Goal of the exercise:
Go through the entries below and tally the lines containing the string "class"; report only the tally.

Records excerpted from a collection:

+ + + +

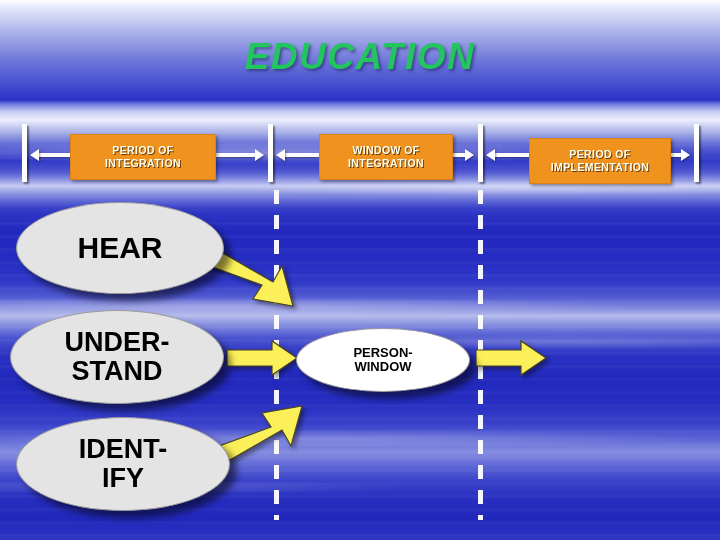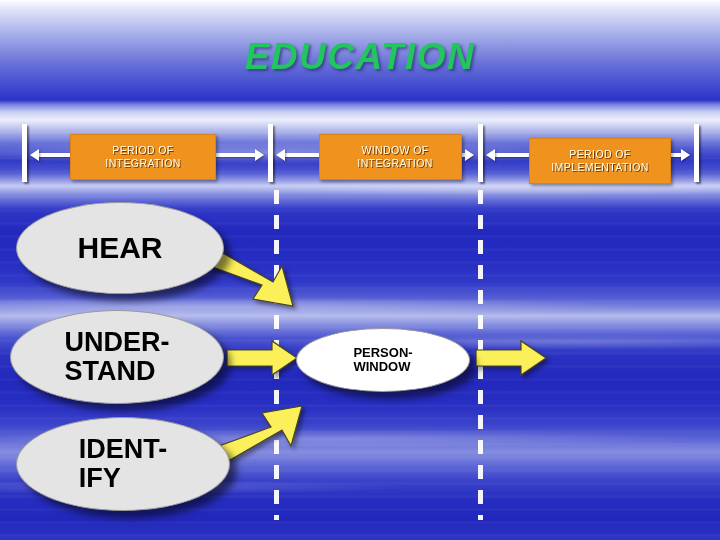--- a/index.html
+++ b/index.html
@@ -132,7 +132,7 @@
     text-align: center;
     color: #ffffee;
     font-size: 10.5px;
-    font-weight: normal;
+    font-weight: bold;
     line-height: 1.28;
     letter-spacing: 0.4px;
     text-shadow: 1px 1px 0 rgba(60,30,0,0.75);

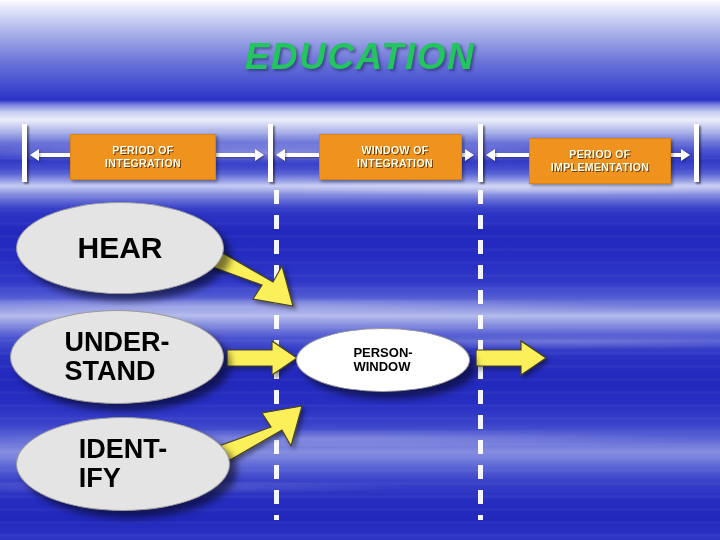--- a/index.html
+++ b/index.html
@@ -224,7 +224,7 @@
     </div>
   </div>
 
-  <div class="period-box" style="left:319px; top:134px; width:132px; height:44px;padding-left:9px;">
+  <div class="period-box" style="left:319px; top:134px; width:132px; height:44px;">
     <div>
       <span>WINDOW  OF</span><br>
       <span>INTEGRATION</span>

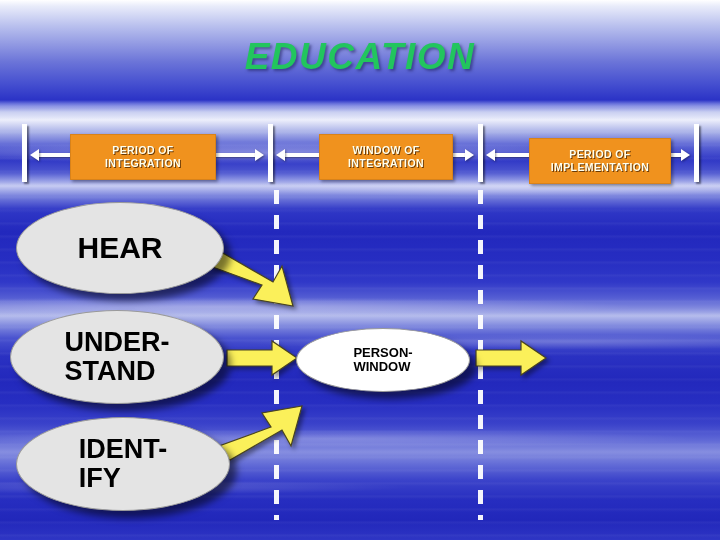--- a/index.html
+++ b/index.html
@@ -159,7 +159,7 @@
     display: flex;
     align-items: center;
     justify-content: center;
-    text-align: left;
+    text-align: center;
     color: #000;
     font-weight: bold;
     line-height: 1.08;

+ + + +

Response to the task:
2